ACTIVITY » Every line of the entries with the word "produtos" in it should be shown.

INPUT MATERIAL »
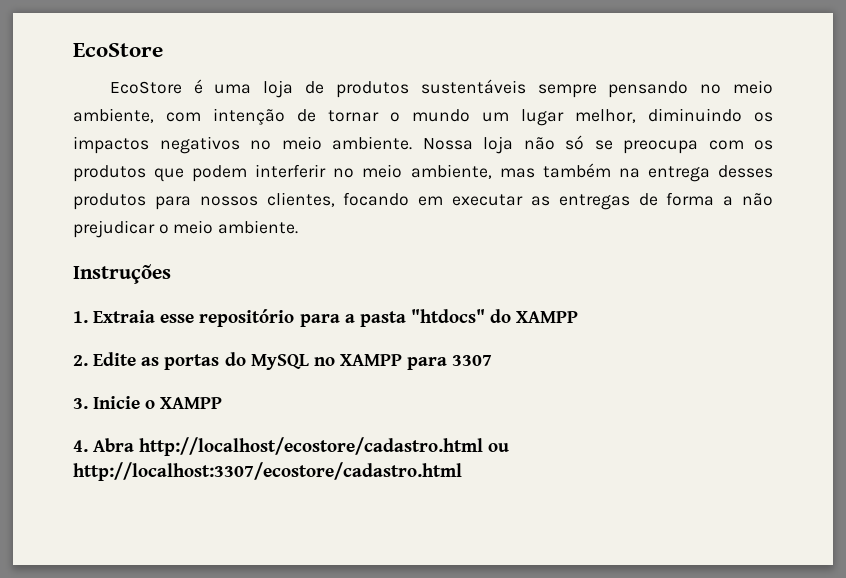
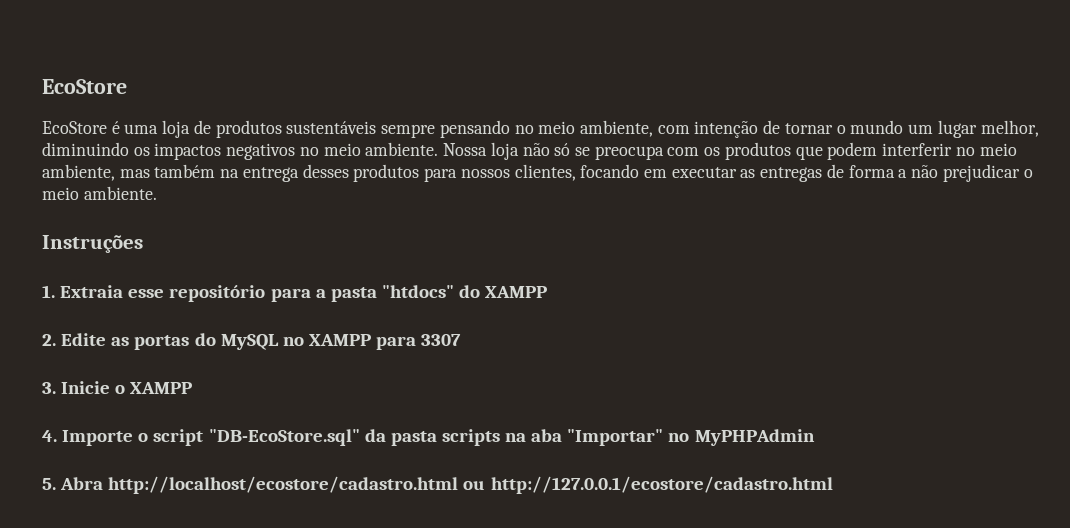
(88, 446) none -> [62,429,815,446] [42,478,56,490] Importe o script "DB-EcoStore.sql" da pasta scripts na aba "Importar" no MyPHPAdmin // 5.
[73,462,462,481] http://localhost:3307/ecostore/cadastro.html -> [490,476,833,494] http://127.0.0.1/ecostore/cadastro.html

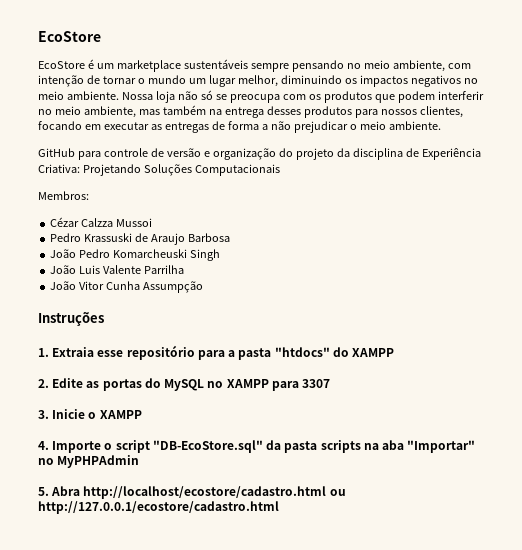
[124,120,282,138] uma loja de produtos -> [96,60,181,72] um marketplace
(157, 193) none -> [38,148,481,160] [38,164,280,176] [38,191,89,200] [50,217,153,227] [50,233,230,245] [50,249,221,261] [50,265,185,274] [50,281,204,293] // GitHub para controle de versão e organização do projeto da disciplina de Experiência Criativa: Projetando Soluções Computacionais // Membros: // Cézar Calzza Mussoi // Pedro Krassuski de Araujo Barbosa // João Pedro Komarcheuski Singh // João Luis Valente Parrilha // João Vitor Cunha Assumpção

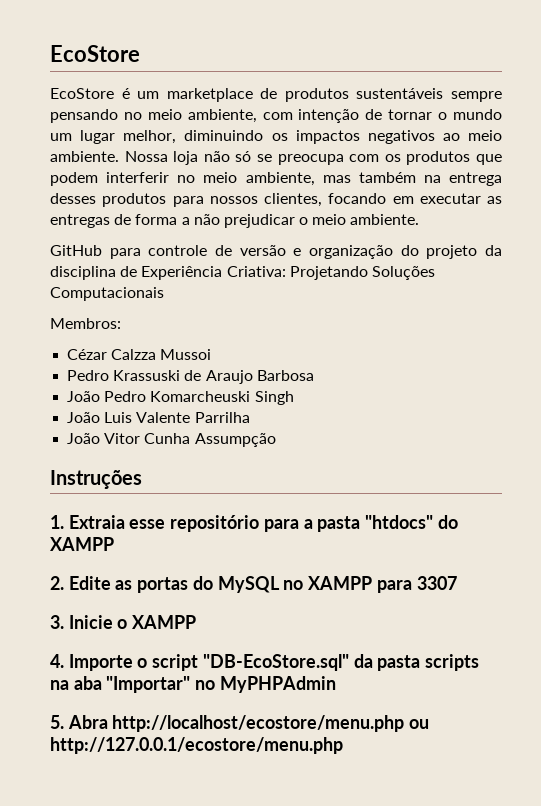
(181, 66) none -> [260,88,349,102] de produtos
[463,78,478,84] no -> [442,133,460,141] ao
[83,486,346,499] [38,501,279,514] http://localhost/ecostore/cadastro.html ou http://127.0.0.1/ecostore/cadastro.html -> [112,715,430,732] [50,737,343,754] http://localhost/ecostore/menu.php ou http://127.0.0.1/ecostore/menu.php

OUTPUT FOR THIS EXERCISE »
[124,120,282,138] uma loja de produtos -> [96,60,181,72] um marketplace
(181, 66) none -> [260,88,349,102] de produtos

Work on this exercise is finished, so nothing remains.